> [Try it]: Your copy should repeat each record exactly and contain none of the pictures.

[Data supplied — start]

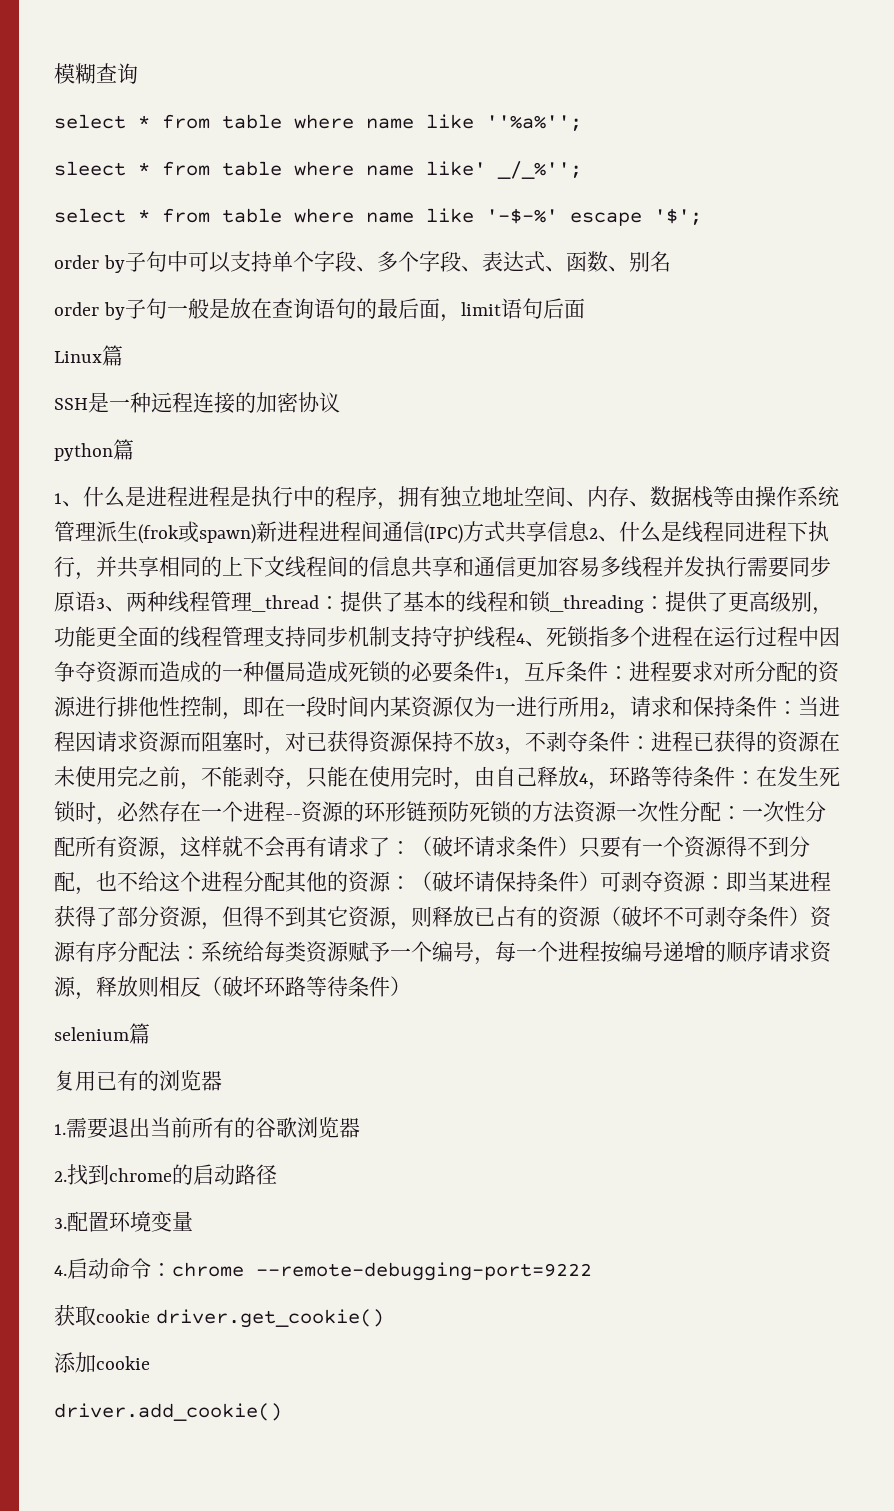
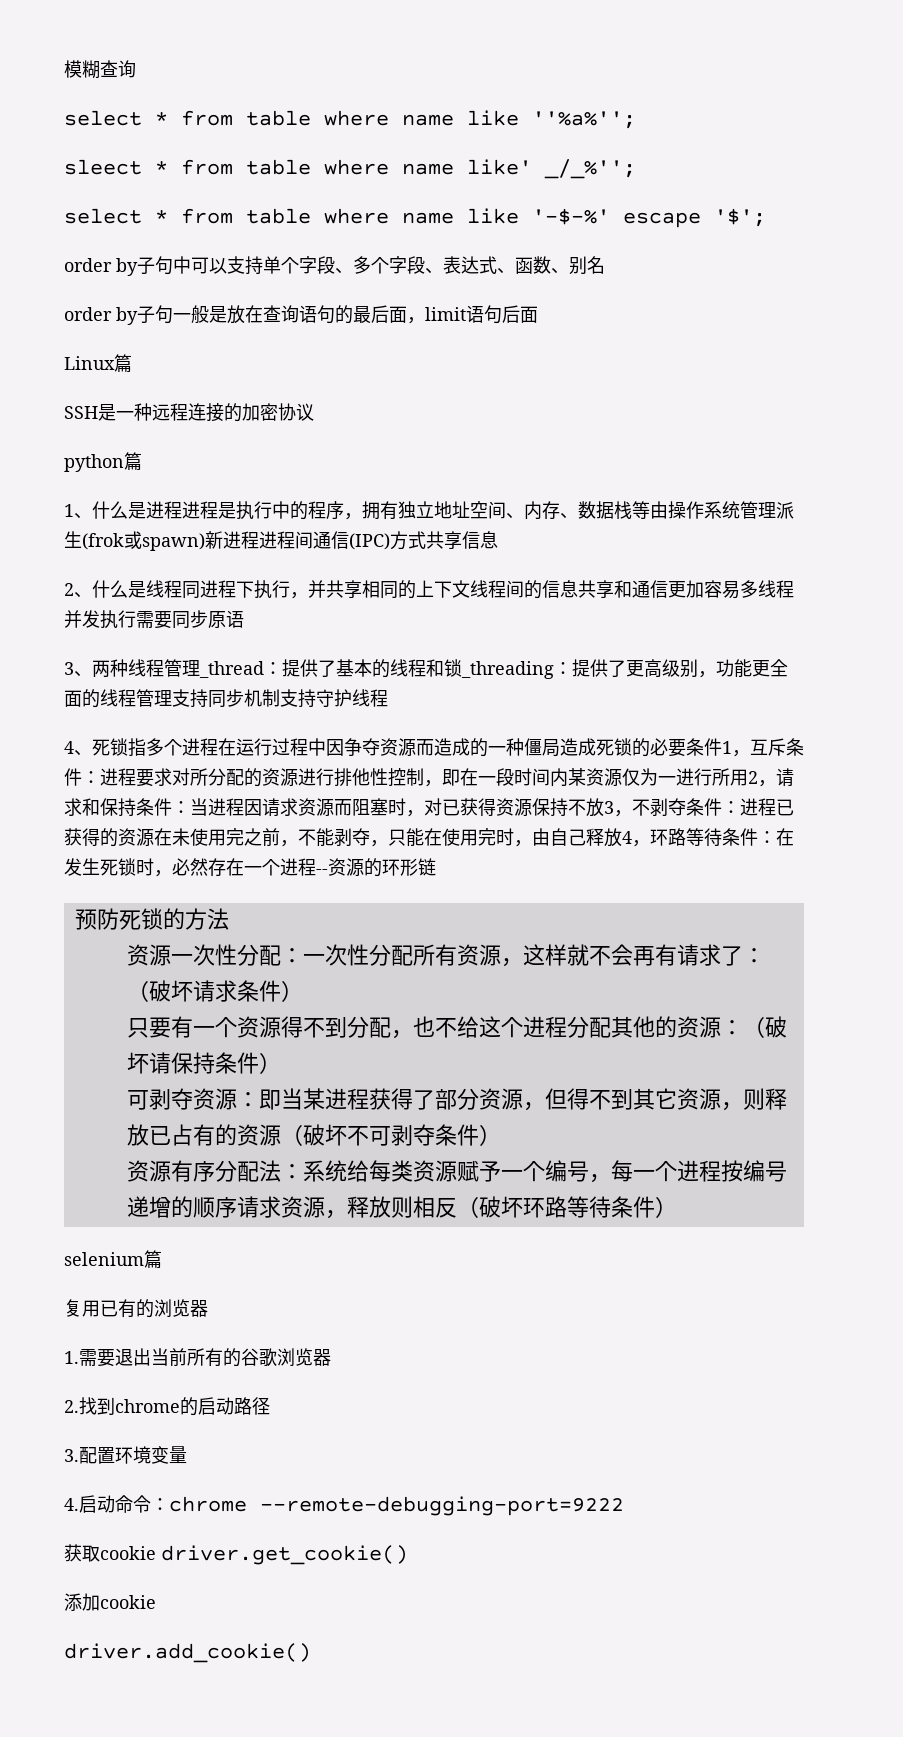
- 1、什么是进程进程是执行中的程序，拥有独立地址空间、内存、数据栈等由操作系统管理派生(frok或spawn)新进程进程间通信(IPC)方式共享信息2、什么是线程同进程下执行，并共享相同的上下文线程间的信息共享和通信更加容易多线程并发执行需要同步原语3、两种线程管理_thread：
+ 1、什么是进程进程是执行中的程序，拥有独立地址空间、内存、数据栈等由操作系统管理派生(frok或spawn)新进程进程间通信(IPC)方式共享信息
+ 2、什么是线程同进程下执行，并共享相同的上下文线程间的信息共享和通信更加容易多线程并发执行需要同步原语
+ 3、两种线程管理_thread：
- 提供了更高级别，功能更全面的线程管理支持同步机制支持守护线程4、死锁指多个进程在运行过程中因争夺资源而造成的一种僵局造成死锁的必要条件1，互斥条件：
+ 提供了更高级别，功能更全面的线程管理支持同步机制支持守护线程
+ 4、死锁指多个进程在运行过程中因争夺资源而造成的一种僵局造成死锁的必要条件1，互斥条件：
- 在发生死锁时，必然存在一个进程--资源的环形链预防死锁的方法资源一次性分配：
+ 在发生死锁时，必然存在一个进程--资源的环形链
+ 预防死锁的方法
+ 资源一次性分配：
- （破坏请求条件）只要有一个资源得不到分配，也不给这个进程分配其他的资源：
+ （破坏请求条件）
+ 只要有一个资源得不到分配，也不给这个进程分配其他的资源：
- （破坏请保持条件）可剥夺资源：
+ （破坏请保持条件）
+ 可剥夺资源：
- 即当某进程获得了部分资源，但得不到其它资源，则释放已占有的资源（破坏不可剥夺条件）资源有序分配法：
+ 即当某进程获得了部分资源，但得不到其它资源，则释放已占有的资源（破坏不可剥夺条件）
+ 资源有序分配法：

[Data supplied — finish]

> [Response below]:
- 1、什么是进程进程是执行中的程序，拥有独立地址空间、内存、数据栈等由操作系统管理派生(frok或spawn)新进程进程间通信(IPC)方式共享信息2、什么是线程同进程下执行，并共享相同的上下文线程间的信息共享和通信更加容易多线程并发执行需要同步原语3、两种线程管理_thread：
+ 1、什么是进程进程是执行中的程序，拥有独立地址空间、内存、数据栈等由操作系统管理派生(frok或spawn)新进程进程间通信(IPC)方式共享信息
+ 2、什么是线程同进程下执行，并共享相同的上下文线程间的信息共享和通信更加容易多线程并发执行需要同步原语
+ 3、两种线程管理_thread：
- 提供了更高级别，功能更全面的线程管理支持同步机制支持守护线程4、死锁指多个进程在运行过程中因争夺资源而造成的一种僵局造成死锁的必要条件1，互斥条件：
+ 提供了更高级别，功能更全面的线程管理支持同步机制支持守护线程
+ 4、死锁指多个进程在运行过程中因争夺资源而造成的一种僵局造成死锁的必要条件1，互斥条件：
- 在发生死锁时，必然存在一个进程--资源的环形链预防死锁的方法资源一次性分配：
+ 在发生死锁时，必然存在一个进程--资源的环形链
+ 预防死锁的方法
+ 资源一次性分配：
- （破坏请求条件）只要有一个资源得不到分配，也不给这个进程分配其他的资源：
+ （破坏请求条件）
+ 只要有一个资源得不到分配，也不给这个进程分配其他的资源：
- （破坏请保持条件）可剥夺资源：
+ （破坏请保持条件）
+ 可剥夺资源：
- 即当某进程获得了部分资源，但得不到其它资源，则释放已占有的资源（破坏不可剥夺条件）资源有序分配法：
+ 即当某进程获得了部分资源，但得不到其它资源，则释放已占有的资源（破坏不可剥夺条件）
+ 资源有序分配法：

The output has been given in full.